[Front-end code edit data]
»»

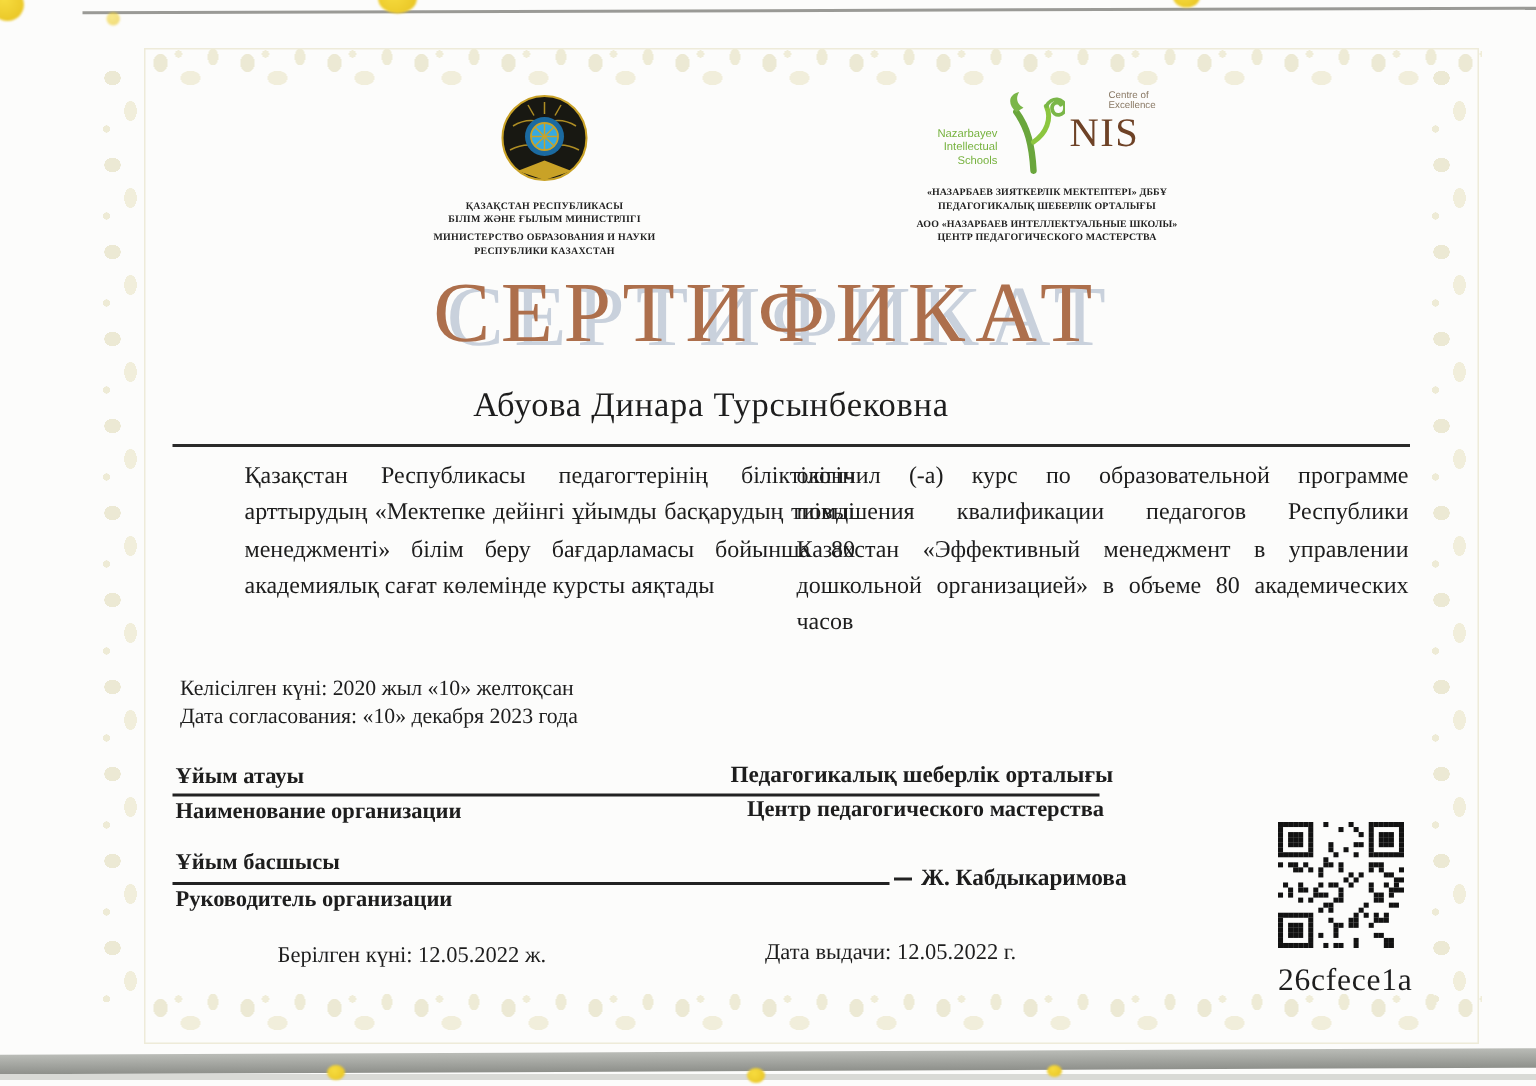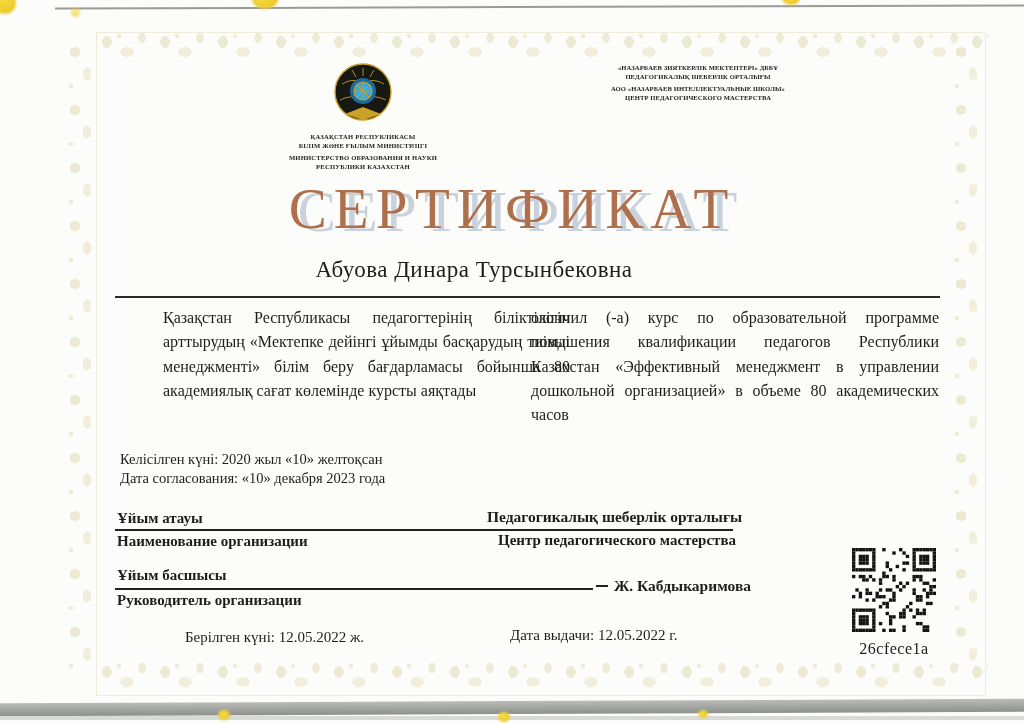--- a/index.html
+++ b/index.html
@@ -151,6 +151,21 @@
   </div>
 
   <div class="abs nis-block">
+    <div class="nis-logo-row">
+      <div class="nis-left">Nazarbayev Intellectual Schools</div>
+      <span>
+        <svg width="42" height="56" viewBox="0 0 44 58">
+          <path d="M22,56 C21,38 18,26 10,15" stroke="#6aa63c" stroke-width="4.5" fill="none" stroke-linecap="round"></path>
+          <path d="M10,15 C4,10 4,3 12,1 C9,6 11,10 15,12 Z" fill="#7ab648"></path>
+          <path d="M22,36 C31,30 35,20 31,11" stroke="#8cc63f" stroke-width="3.5" fill="none" stroke-linecap="round"></path>
+          <path d="M31,11 c3,-7 13,-6 13,1 c0,6 -8,7 -9,1 c-0.6,-4 4,-6 6,-3" stroke="#7ab648" stroke-width="2.6" fill="none" stroke-linecap="round"></path>
+        </svg>
+      </span>
+      <div class="nis-right">
+        <div class="nis-top">Centre of Excellence</div>
+        <div class="nis-main">NIS</div>
+      </div>
+    </div>
     <div class="nis-lines">
       <div>«НАЗАРБАЕВ ЗИЯТКЕРЛІК МЕКТЕПТЕРІ» ДББҰ</div>
       <div>ПЕДАГОГИКАЛЫҚ ШЕБЕРЛІК ОРТАЛЫҒЫ</div>

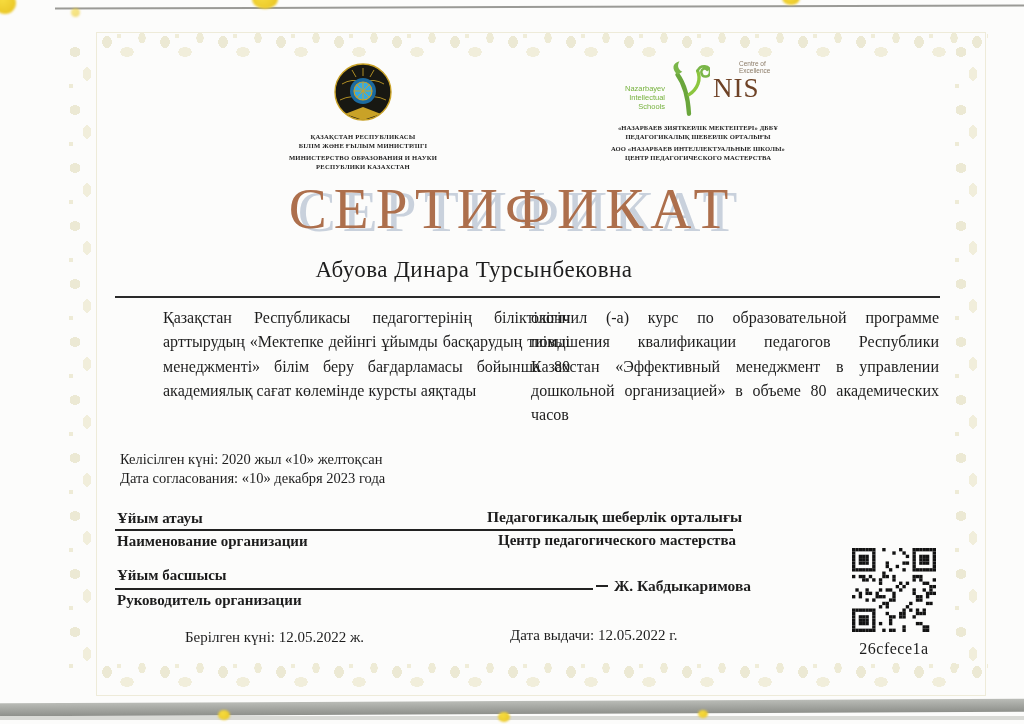--- a/index.html
+++ b/index.html
@@ -97,7 +97,7 @@
   .issue-ru{left:510px;top:627px;}
 
   .qr-wrap{left:852px;top:548px;width:84px;text-align:center;}
-  .qr-label{margin-top:4px;font-size:16px;letter-spacing:.5px;}
+  .qr-label{margin-top:4px;font-size:21px;letter-spacing:.5px;}
 </style>
 </head>
 <body>

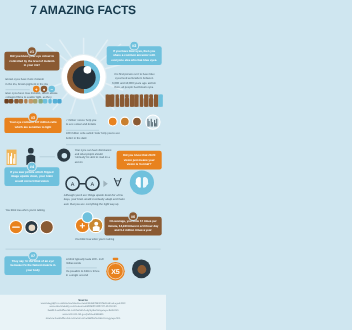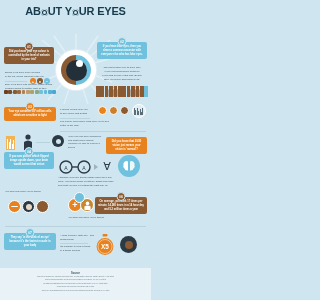--- a/index.html
+++ b/index.html
@@ -128,6 +128,7 @@
 <div class="page">
 
   <div class="header">
+    <div class="title-l1">7 AMAZING FACTS</div>
     <div class="title-l2"><span>AB</span><span class="eyeglyph"></span><span>UT Y</span><span class="eyeglyph"></span><span>UR EYES</span></div>
   </div>
 

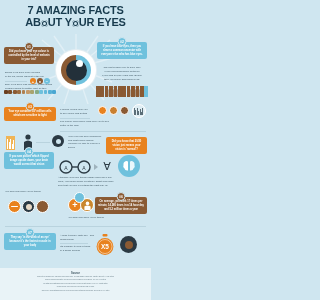--- a/index.html
+++ b/index.html
@@ -129,7 +129,6 @@
 
   <div class="header">
     <div class="title-l1">7 AMAZING FACTS</div>
-    <div class="title-l2"><span>AB</span><span class="eyeglyph"></span><span>UT Y</span><span class="eyeglyph"></span><span>UR EYES</span></div>
   </div>
 
   <svg class="rays" viewBox="0 0 76 70">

««

_About this task_
Reproduce all of the entries exactly as they appear, though any picture they include must be omitted.

_Solution to this problem_
--- a/index.html
+++ b/index.html
@@ -151,6 +151,21 @@
   </div>
 
   <div class="abs nis-block">
+    <div class="nis-logo-row">
+      <div class="nis-left">Nazarbayev Intellectual Schools</div>
+      <span>
+        <svg width="42" height="56" viewBox="0 0 44 58">
+          <path d="M22,56 C21,38 18,26 10,15" stroke="#6aa63c" stroke-width="4.5" fill="none" stroke-linecap="round"></path>
+          <path d="M10,15 C4,10 4,3 12,1 C9,6 11,10 15,12 Z" fill="#7ab648"></path>
+          <path d="M22,36 C31,30 35,20 31,11" stroke="#8cc63f" stroke-width="3.5" fill="none" stroke-linecap="round"></path>
+          <path d="M31,11 c3,-7 13,-6 13,1 c0,6 -8,7 -9,1 c-0.6,-4 4,-6 6,-3" stroke="#7ab648" stroke-width="2.6" fill="none" stroke-linecap="round"></path>
+        </svg>
+      </span>
+      <div class="nis-right">
+        <div class="nis-top">Centre of Excellence</div>
+        <div class="nis-main">NIS</div>
+      </div>
+    </div>
     <div class="nis-lines">
       <div>«НАЗАРБАЕВ ЗИЯТКЕРЛІК МЕКТЕПТЕРІ» ДББҰ</div>
       <div>ПЕДАГОГИКАЛЫҚ ШЕБЕРЛІК ОРТАЛЫҒЫ</div>

--- a/index.html
+++ b/index.html
@@ -97,7 +97,7 @@
   .issue-ru{left:510px;top:627px;}
 
   .qr-wrap{left:852px;top:548px;width:84px;text-align:center;}
-  .qr-label{margin-top:4px;font-size:16px;letter-spacing:.5px;}
+  .qr-label{margin-top:4px;font-size:21px;letter-spacing:.5px;}
 </style>
 </head>
 <body>

--- a/index.html
+++ b/index.html
@@ -128,6 +128,7 @@
 <div class="page">
 
   <div class="header">
+    <div class="title-l1">7 AMAZING FACTS</div>
     <div class="title-l2"><span>AB</span><span class="eyeglyph"></span><span>UT Y</span><span class="eyeglyph"></span><span>UR EYES</span></div>
   </div>
 

--- a/index.html
+++ b/index.html
@@ -129,7 +129,6 @@
 
   <div class="header">
     <div class="title-l1">7 AMAZING FACTS</div>
-    <div class="title-l2"><span>AB</span><span class="eyeglyph"></span><span>UT Y</span><span class="eyeglyph"></span><span>UR EYES</span></div>
   </div>
 
   <svg class="rays" viewBox="0 0 76 70">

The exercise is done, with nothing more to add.